== Items listed in a dataset ==
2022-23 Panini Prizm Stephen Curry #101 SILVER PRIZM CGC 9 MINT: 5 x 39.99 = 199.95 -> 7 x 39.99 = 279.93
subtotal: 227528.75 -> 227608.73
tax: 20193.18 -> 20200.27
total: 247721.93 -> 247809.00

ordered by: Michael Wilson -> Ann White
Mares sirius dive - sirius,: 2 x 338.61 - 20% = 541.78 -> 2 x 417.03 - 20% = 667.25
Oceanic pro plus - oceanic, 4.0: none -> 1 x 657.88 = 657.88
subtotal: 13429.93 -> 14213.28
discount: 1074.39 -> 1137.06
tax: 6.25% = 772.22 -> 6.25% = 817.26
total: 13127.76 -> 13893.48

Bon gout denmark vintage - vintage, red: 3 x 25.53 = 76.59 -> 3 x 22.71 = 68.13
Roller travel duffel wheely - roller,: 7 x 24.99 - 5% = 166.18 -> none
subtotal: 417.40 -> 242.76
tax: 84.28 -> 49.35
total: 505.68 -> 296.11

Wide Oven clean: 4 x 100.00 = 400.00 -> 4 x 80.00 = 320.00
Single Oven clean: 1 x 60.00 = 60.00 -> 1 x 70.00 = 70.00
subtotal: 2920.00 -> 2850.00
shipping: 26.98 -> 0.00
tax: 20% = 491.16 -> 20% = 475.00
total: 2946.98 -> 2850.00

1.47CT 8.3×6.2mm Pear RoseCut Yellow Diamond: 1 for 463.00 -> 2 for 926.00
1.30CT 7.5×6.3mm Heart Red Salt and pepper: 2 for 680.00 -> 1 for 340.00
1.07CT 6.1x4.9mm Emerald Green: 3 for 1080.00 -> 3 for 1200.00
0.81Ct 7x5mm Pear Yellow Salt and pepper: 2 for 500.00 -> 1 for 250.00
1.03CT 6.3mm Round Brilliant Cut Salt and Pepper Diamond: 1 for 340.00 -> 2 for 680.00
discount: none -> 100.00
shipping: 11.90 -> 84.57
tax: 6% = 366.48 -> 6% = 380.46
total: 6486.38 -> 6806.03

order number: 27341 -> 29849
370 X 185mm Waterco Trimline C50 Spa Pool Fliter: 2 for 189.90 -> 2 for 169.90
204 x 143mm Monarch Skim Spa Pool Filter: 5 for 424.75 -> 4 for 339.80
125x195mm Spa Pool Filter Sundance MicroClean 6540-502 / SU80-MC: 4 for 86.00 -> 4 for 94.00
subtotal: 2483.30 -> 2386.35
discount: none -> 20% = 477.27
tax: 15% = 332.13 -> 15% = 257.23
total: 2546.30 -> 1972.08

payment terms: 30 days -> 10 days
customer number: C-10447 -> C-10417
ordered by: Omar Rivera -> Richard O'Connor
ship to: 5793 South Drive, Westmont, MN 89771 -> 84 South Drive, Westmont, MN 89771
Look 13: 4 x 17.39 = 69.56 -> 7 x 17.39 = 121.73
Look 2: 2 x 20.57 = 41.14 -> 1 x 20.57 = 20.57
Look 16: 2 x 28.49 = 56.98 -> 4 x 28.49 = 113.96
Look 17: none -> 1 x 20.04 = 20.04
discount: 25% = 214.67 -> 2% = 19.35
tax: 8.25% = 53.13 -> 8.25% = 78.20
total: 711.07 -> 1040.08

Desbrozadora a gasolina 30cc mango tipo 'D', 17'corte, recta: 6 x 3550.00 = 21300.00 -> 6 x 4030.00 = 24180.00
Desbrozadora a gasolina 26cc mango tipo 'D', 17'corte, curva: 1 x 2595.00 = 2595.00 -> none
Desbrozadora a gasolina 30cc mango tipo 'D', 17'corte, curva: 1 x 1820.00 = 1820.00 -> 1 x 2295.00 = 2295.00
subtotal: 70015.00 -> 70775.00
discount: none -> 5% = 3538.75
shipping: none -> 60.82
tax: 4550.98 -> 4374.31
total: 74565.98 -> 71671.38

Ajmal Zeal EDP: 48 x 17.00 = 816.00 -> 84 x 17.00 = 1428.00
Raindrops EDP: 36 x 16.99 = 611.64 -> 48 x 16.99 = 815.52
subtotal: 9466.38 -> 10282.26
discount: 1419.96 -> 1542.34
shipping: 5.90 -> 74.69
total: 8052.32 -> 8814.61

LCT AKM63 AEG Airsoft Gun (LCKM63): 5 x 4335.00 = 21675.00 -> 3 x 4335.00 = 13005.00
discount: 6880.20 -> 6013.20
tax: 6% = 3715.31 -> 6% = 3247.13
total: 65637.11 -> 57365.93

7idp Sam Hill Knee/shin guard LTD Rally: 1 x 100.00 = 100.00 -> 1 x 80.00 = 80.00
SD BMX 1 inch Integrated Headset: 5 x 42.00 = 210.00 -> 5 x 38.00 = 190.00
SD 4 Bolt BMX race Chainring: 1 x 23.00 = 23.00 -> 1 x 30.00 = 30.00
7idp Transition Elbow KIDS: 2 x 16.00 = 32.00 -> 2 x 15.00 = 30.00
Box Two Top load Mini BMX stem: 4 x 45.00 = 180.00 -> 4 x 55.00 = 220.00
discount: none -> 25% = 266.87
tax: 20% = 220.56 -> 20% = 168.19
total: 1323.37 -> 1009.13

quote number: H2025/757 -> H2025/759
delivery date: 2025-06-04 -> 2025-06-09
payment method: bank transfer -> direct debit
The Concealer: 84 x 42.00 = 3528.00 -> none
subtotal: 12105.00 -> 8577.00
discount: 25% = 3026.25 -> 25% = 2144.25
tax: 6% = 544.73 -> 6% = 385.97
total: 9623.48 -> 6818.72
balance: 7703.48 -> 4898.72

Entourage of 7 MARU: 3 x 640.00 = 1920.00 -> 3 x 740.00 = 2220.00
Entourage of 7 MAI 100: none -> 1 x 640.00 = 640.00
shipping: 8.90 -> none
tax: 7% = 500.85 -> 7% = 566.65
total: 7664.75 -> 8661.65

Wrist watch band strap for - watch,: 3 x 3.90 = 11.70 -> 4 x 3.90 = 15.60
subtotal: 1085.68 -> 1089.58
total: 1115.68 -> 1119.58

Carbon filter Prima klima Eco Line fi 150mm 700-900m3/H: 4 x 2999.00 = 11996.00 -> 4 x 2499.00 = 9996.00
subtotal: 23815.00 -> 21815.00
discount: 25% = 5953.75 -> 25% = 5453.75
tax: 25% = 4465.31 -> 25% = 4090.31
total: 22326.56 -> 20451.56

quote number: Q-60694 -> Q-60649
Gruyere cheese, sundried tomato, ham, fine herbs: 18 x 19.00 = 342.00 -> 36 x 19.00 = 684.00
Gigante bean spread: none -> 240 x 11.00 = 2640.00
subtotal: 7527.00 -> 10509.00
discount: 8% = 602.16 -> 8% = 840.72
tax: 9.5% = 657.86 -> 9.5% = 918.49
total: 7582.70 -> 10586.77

== Exercise aim ==
All lines from the start of the entries through the line where "total: 13127.76 -> 13893.48" sits should be duplicated exactly, with nothing else in the output.

== Final answer ==
2022-23 Panini Prizm Stephen Curry #101 SILVER PRIZM CGC 9 MINT: 5 x 39.99 = 199.95 -> 7 x 39.99 = 279.93
subtotal: 227528.75 -> 227608.73
tax: 20193.18 -> 20200.27
total: 247721.93 -> 247809.00

ordered by: Michael Wilson -> Ann White
Mares sirius dive - sirius,: 2 x 338.61 - 20% = 541.78 -> 2 x 417.03 - 20% = 667.25
Oceanic pro plus - oceanic, 4.0: none -> 1 x 657.88 = 657.88
subtotal: 13429.93 -> 14213.28
discount: 1074.39 -> 1137.06
tax: 6.25% = 772.22 -> 6.25% = 817.26
total: 13127.76 -> 13893.48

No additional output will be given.